Forum Moderators: open

Message Too Old, No Replies

Greek characters needed for web page

unicode, character sets, decimal, hexadecimal - my brain is about to explode!

         

Trisha

2:55 am on Nov 6, 2002 (gmt 0)

10+ Year Member



I've done searches on Google and read all sorts of stuff about unicode, character sets, etc., but I still don't really understand it.

What I need to do is have Greek letters on a site. The site will be in xhtml 1.1 and I'm using UTF-8. I would like for the site to validate and to follow the wcag accessibility guidelines as much as possible.

Some pages I found talked about entity, decimal and hexidecimal notation, and I didn't understand that at all.

For a small alpha, one site said to use:


U+03B1

another site said:


α or α or α

yet another explained:
"of the form &#xxxx;, where xxxx is the position of the character in the Unicode character set"

which made sense to me, except after I found the chart with the characters I wanted on unicode.org, I couldn't figure out how to use the chart.

My site also uses a MySQL database and PHP. When testing some of the above it would appear right in IE5.5 the first time I looked at it, but after editing it again through the PHP/CMS web interface thingy I made, the characters looked totally different.

I'm also getting quite a few white boxes where characters should be.
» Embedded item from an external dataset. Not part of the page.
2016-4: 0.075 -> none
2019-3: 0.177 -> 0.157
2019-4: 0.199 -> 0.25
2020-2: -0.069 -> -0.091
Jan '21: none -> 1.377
Oh, and the font used for the site is verdana.

Is there anyone who can help me sort this out or point me to a site that explains it all clearly?

Thanks!

phollings

3:49 pm on Nov 6, 2002 (gmt 0)

10+ Year Member



Trisha --

Off the top of my head I can't fully answer your question, but let me try a simple answer.

Depending on a computer's language settings, operating system, browser, etc., specific character sets are installed. Regardless of the character set, each specific character is represented internally to the computer as a unique number. These numbers, in turn, can expressed in various numbering systems, e.g., decimal (base 10), hexadecimal (base 16), etc. The convention is to precede the number representing a character with an ampersand and follow it with a semicolon. This lets the computer know that it is dealing with a character entity and not the literal number. Also, for some of the characters, a short text string can be used, e.g., "&" for ampersand (note:these are case sensitive).
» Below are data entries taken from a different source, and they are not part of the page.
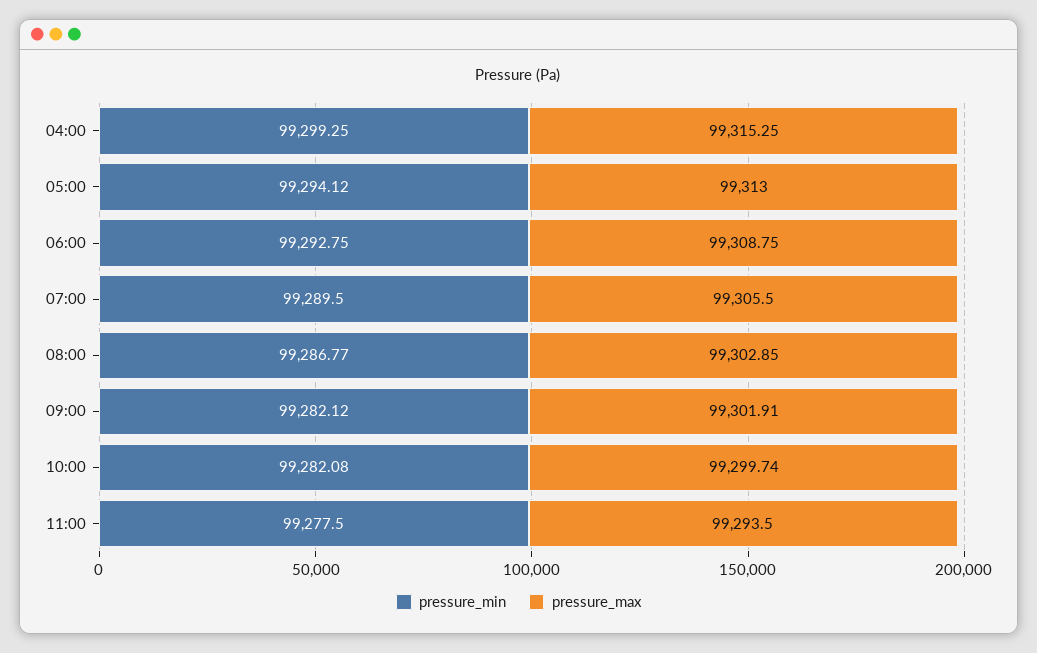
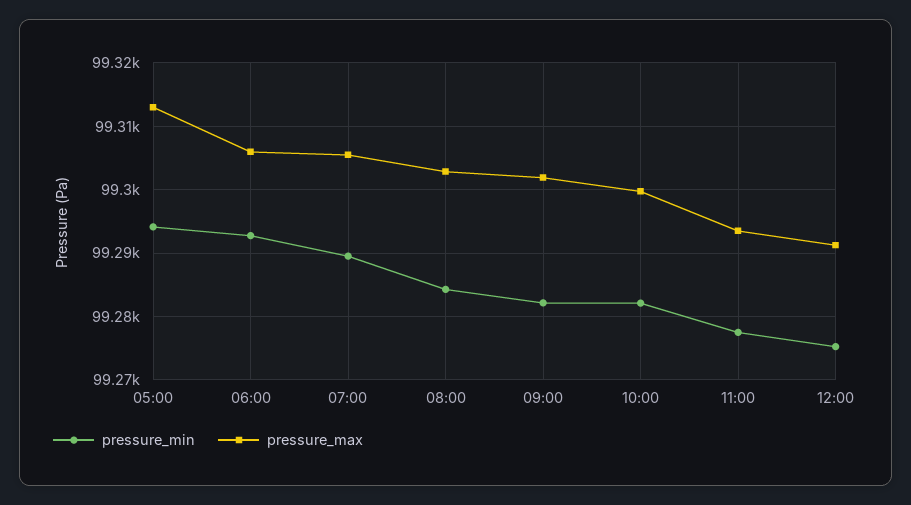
pressure_min, 04:00: 99299.25 -> none
pressure_max, 04:00: 99315.25 -> none
pressure_max, 06:00: 99308.75 -> 99306
pressure_min, 08:00: 99286.77 -> 99284
pressure_min, 12:00: none -> 99275
pressure_max, 12:00: none -> 99291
In practice, all I think you need to do is find the characters you need in a table and use the corresponding code in your HTML. Then test the result on several browsers to verify that the character set you used is likely to be available to your site visitors. Some good tables are available at: [visibone.com...] . Perhaps someone else can comment on the choice of character sets?

HTH,

Peter Hollings

tedster

4:19 pm on Nov 6, 2002 (gmt 0)

WebmasterWorld Senior Member 10+ Year Member



The Verdana font doesn't enter into the picture - but you might be able to get good results writing your characters in the "Symbol" font, which is pretty widely distributed.

I believe that Symbol is standard on Windows, Macintosh and Unix machines today. Unfortunately they use different numbering systems for the characters, making things challenging if you try to use the unicode or HTML code for the characters. But using font-family:Symbol or <font face="Symbol"> may give better results.

Extended character set information [hclrss.demon.co.uk]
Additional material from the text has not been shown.